Last week, the Colts pulled even on the year with a win over the Browns. This Sunday, they face yet another critical road test in the Tennessee Titans. A win and even the most hardened cynic will admit the Colts are legit (or at least what passes for legit in the AFC). Here's what to watch for:

1. Watch for the leap. About halfway through his rookie year, Peyton Manning traveled to San Francisco and suddenly, it all clicked. The Colts ultimately lost on some awful officiating, but Manning blew everyone away with his first big game. From that point on, he was a different player. The Colts need that kind of performance out of Andrew Luck on the road. Luck needs to have his first hyper-effiecent game as a pro, and the ridicuosly porus Titans' secondary is as good a target as any for it happen. If Indy receivers can't get open on Tennessee, they can't get open on anyone. Sunday's the day. It's time go all Scott Bakula on their asses.

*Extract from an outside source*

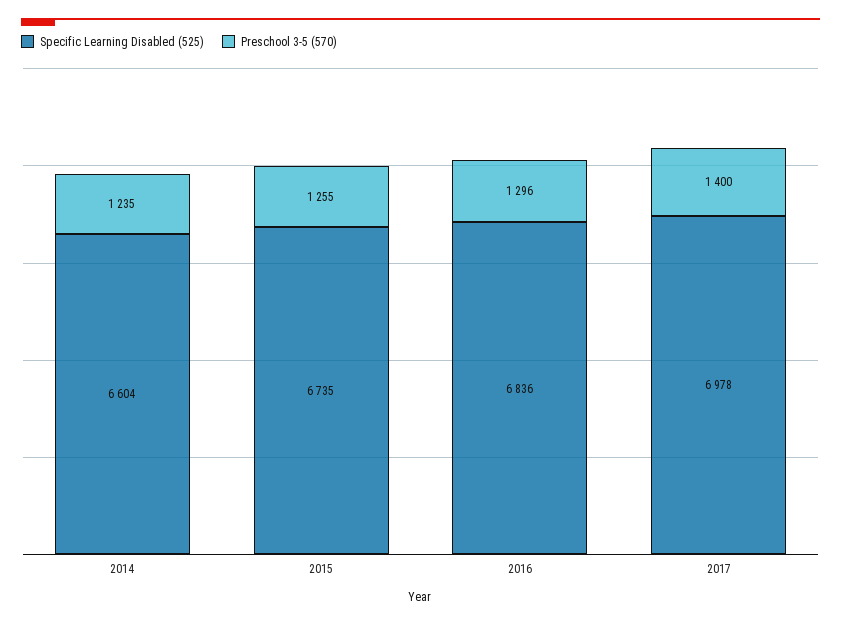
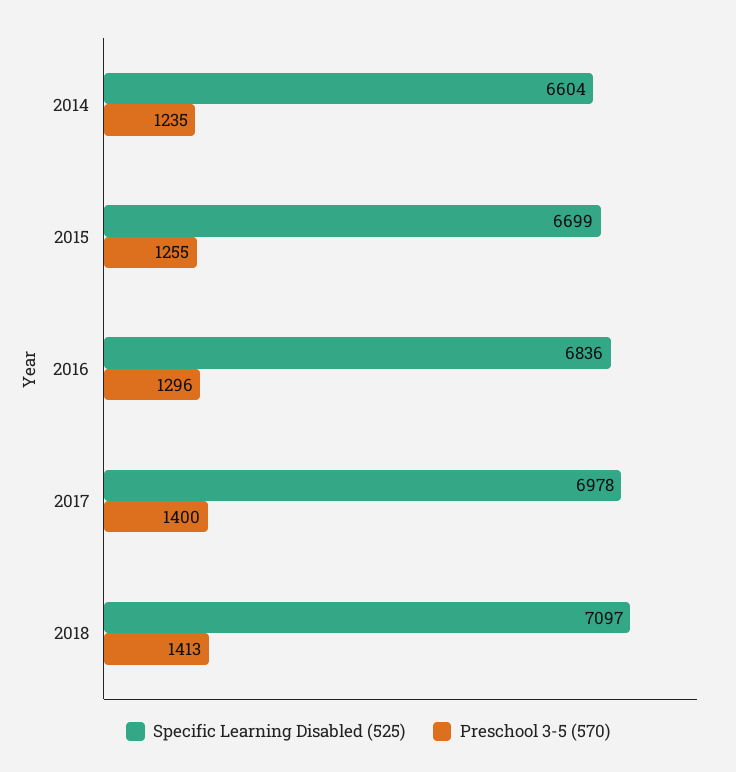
Specific Learning Disabled (525), 2015: 6735 -> 6699
Specific Learning Disabled (525), 2018: none -> 7097
Preschool 3-5 (570), 2018: none -> 1413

2. Watch for the gamers. A few weeks ago, I openly questioned Dwight Freeney's motivation. I fully renounce those comments. Freeney isn't playing particuarly well, but he is gutting it out and clearly giving everything he has. With the news that Don Brown is back at practice, you get the feeling like these Colts are desperate to play and to prove the world wrong. A team with Brown, Redding, Freeney, Angerer and Mathis back is better than one without them. They all may be slowed and hobbled, but if they can get out there they will. It's a very cool time to be a Colts fan.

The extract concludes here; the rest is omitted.